Look through the data below, and copy each line that carries the word "none".

━━━━━ AVAILABLE RECORDS

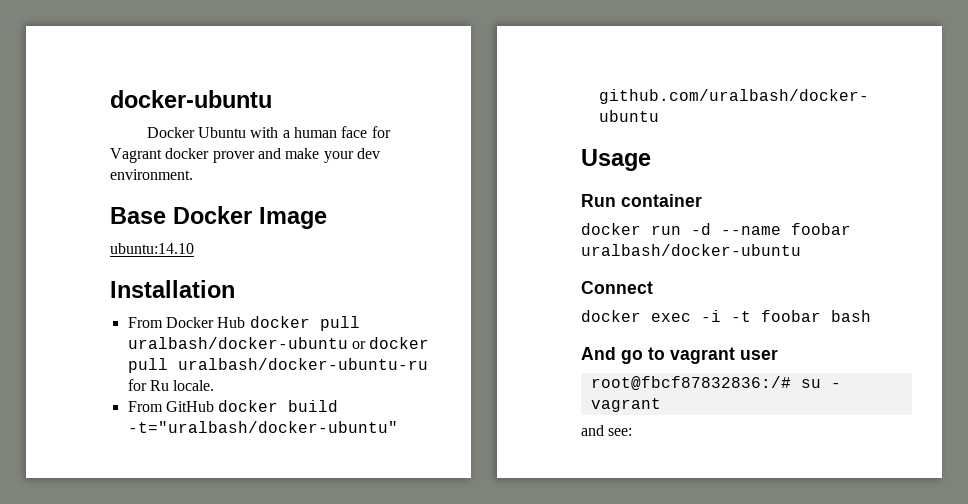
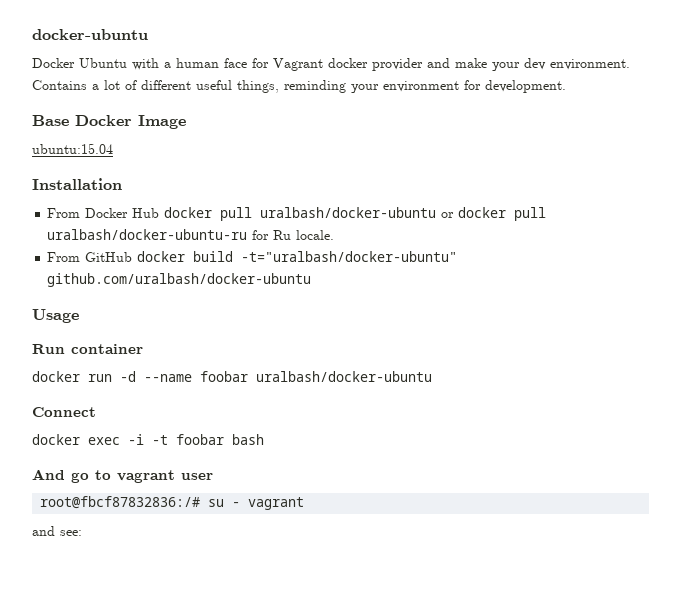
[212,151,255,163] prover -> [372,58,423,71] provider
(193, 174) none -> [32,80,566,93] Contains a lot of different useful things, reminding your environment for development.
[110,243,194,254] ubuntu:14.10 -> [32,143,113,154] ubuntu:15.04

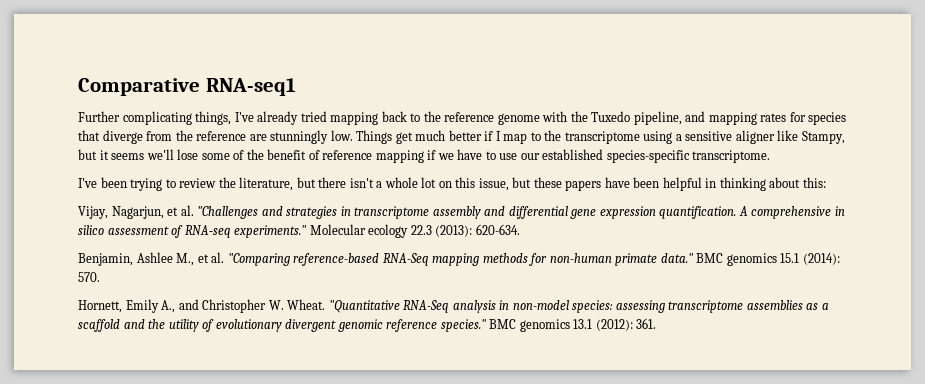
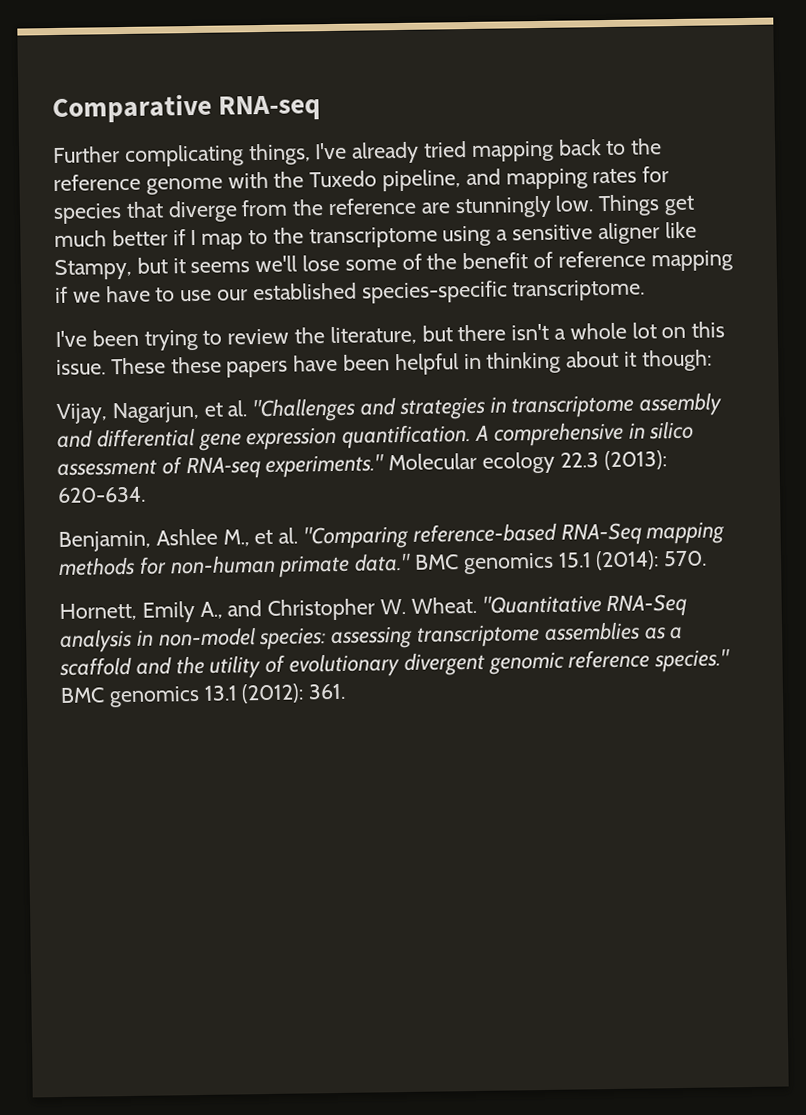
[205,78,296,96] RNA-seq1 -> [218,95,322,121] RNA-seq
[478,177,532,191] issue, but -> [56,357,166,376] issue. These
[802,177,826,188] this: -> [624,349,712,372] it though:

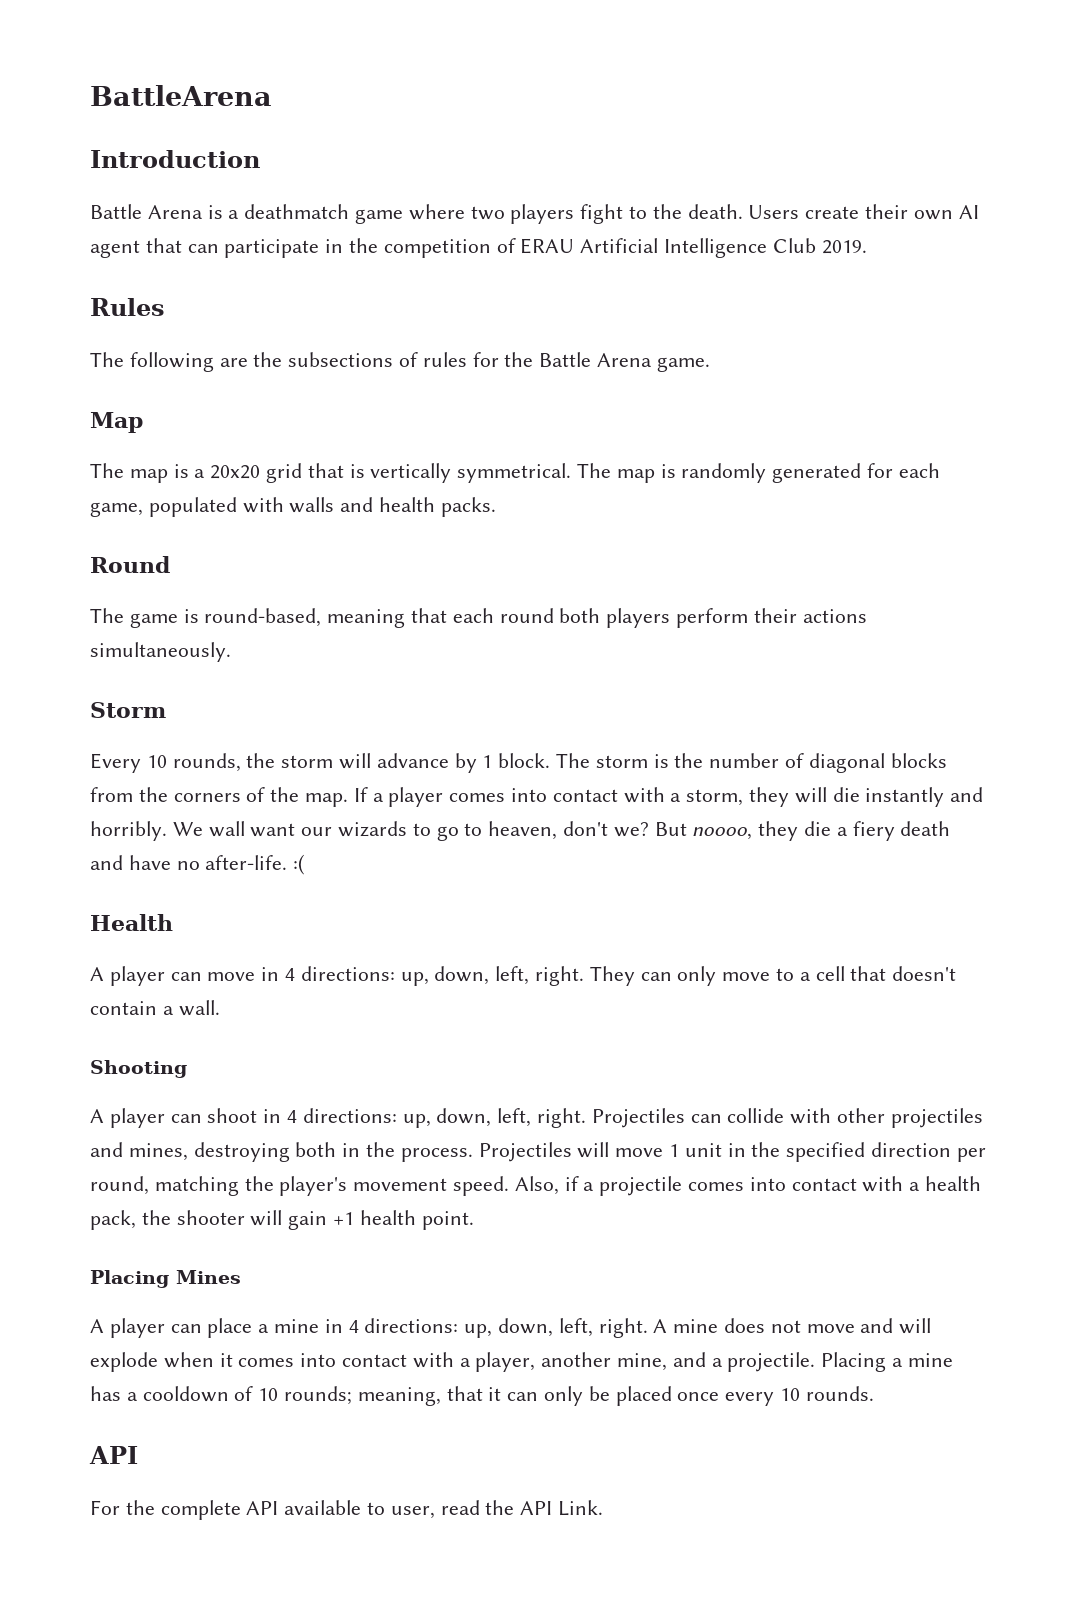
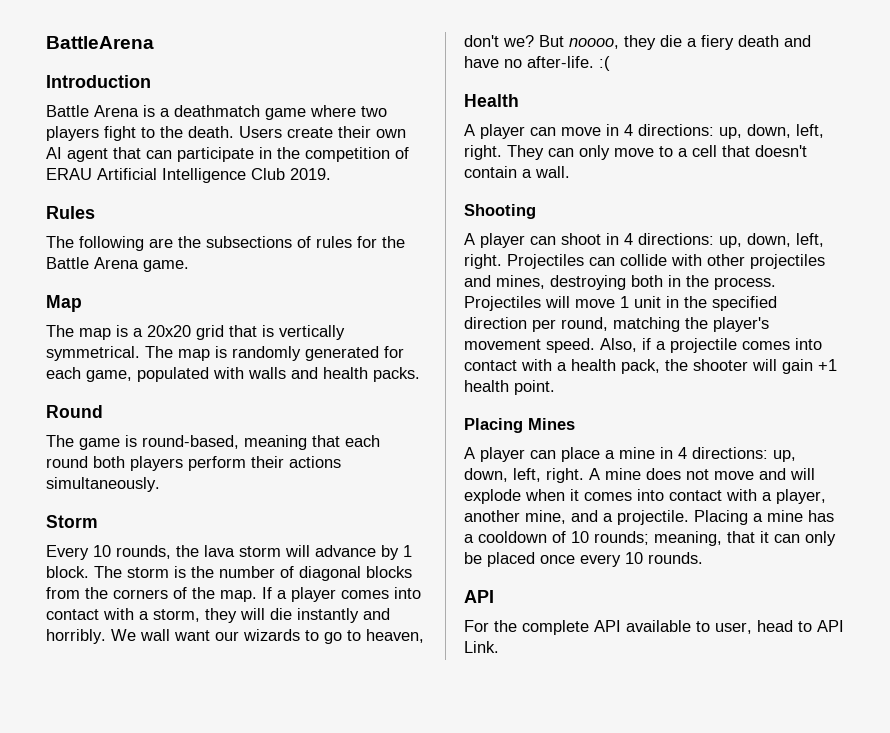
(276, 760) none -> [204,545,235,557] lava
[440,1500,515,1515] read the -> [757,620,812,632] head to

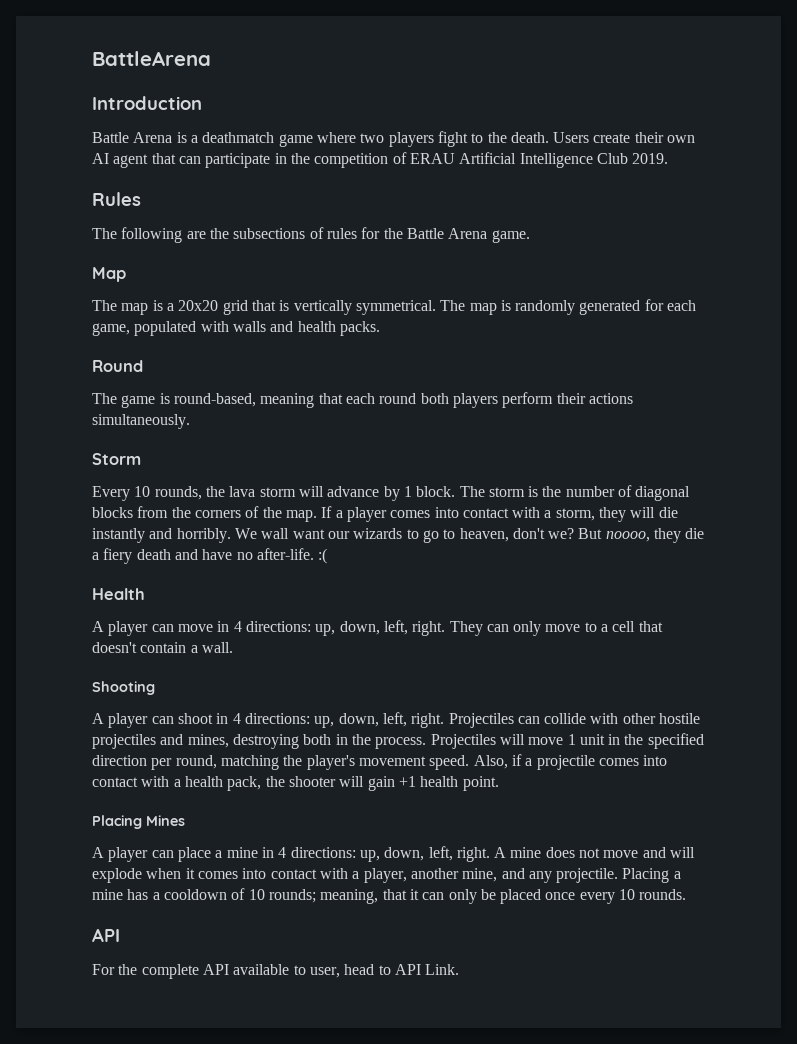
(745, 260) none -> [659,713,701,724] hostile
[603,513,613,522] a -> [528,871,552,883] any

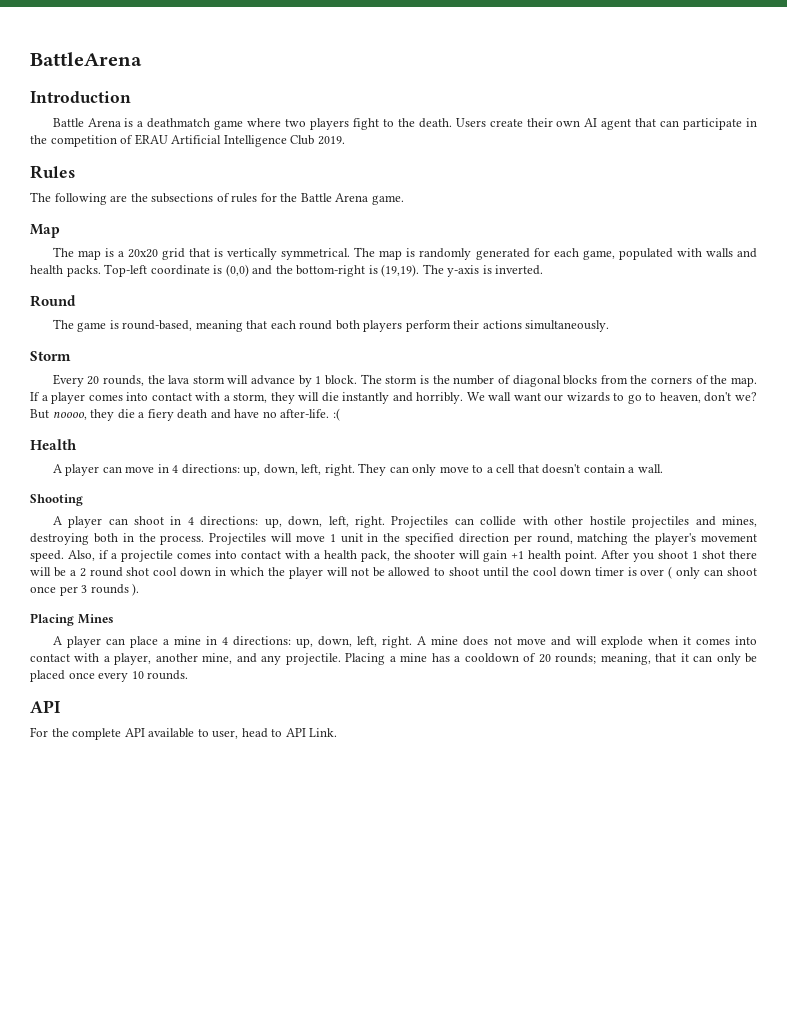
(380, 328) none -> [104,264,544,277] Top-left coordinate is (0,0) and the bottom-right is (19,19). The y-axis is inverted.
[134,486,151,497] 10 -> [87,376,100,385] 20
(499, 783) none -> [601,550,758,562] [30,566,757,579] [30,583,140,596] After you shoot 1 shot there will be a 2 round shot cool down in which the player will not be allowed to shoot until the cool down timer is over ( only can shoot once per 3 rounds ).
[248,889,265,900] 10 -> [538,654,551,663] 20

━━━━━━━━━━

▶ _RESPONSE_:
(193, 174) none -> [32,80,566,93] Contains a lot of different useful things, reminding your environment for development.
(276, 760) none -> [204,545,235,557] lava
(745, 260) none -> [659,713,701,724] hostile
(380, 328) none -> [104,264,544,277] Top-left coordinate is (0,0) and the bottom-right is (19,19). The y-axis is inverted.
(499, 783) none -> [601,550,758,562] [30,566,757,579] [30,583,140,596] After you shoot 1 shot there will be a 2 round shot cool down in which the player will not be allowed to shoot until the cool down timer is over ( only can shoot once per 3 rounds ).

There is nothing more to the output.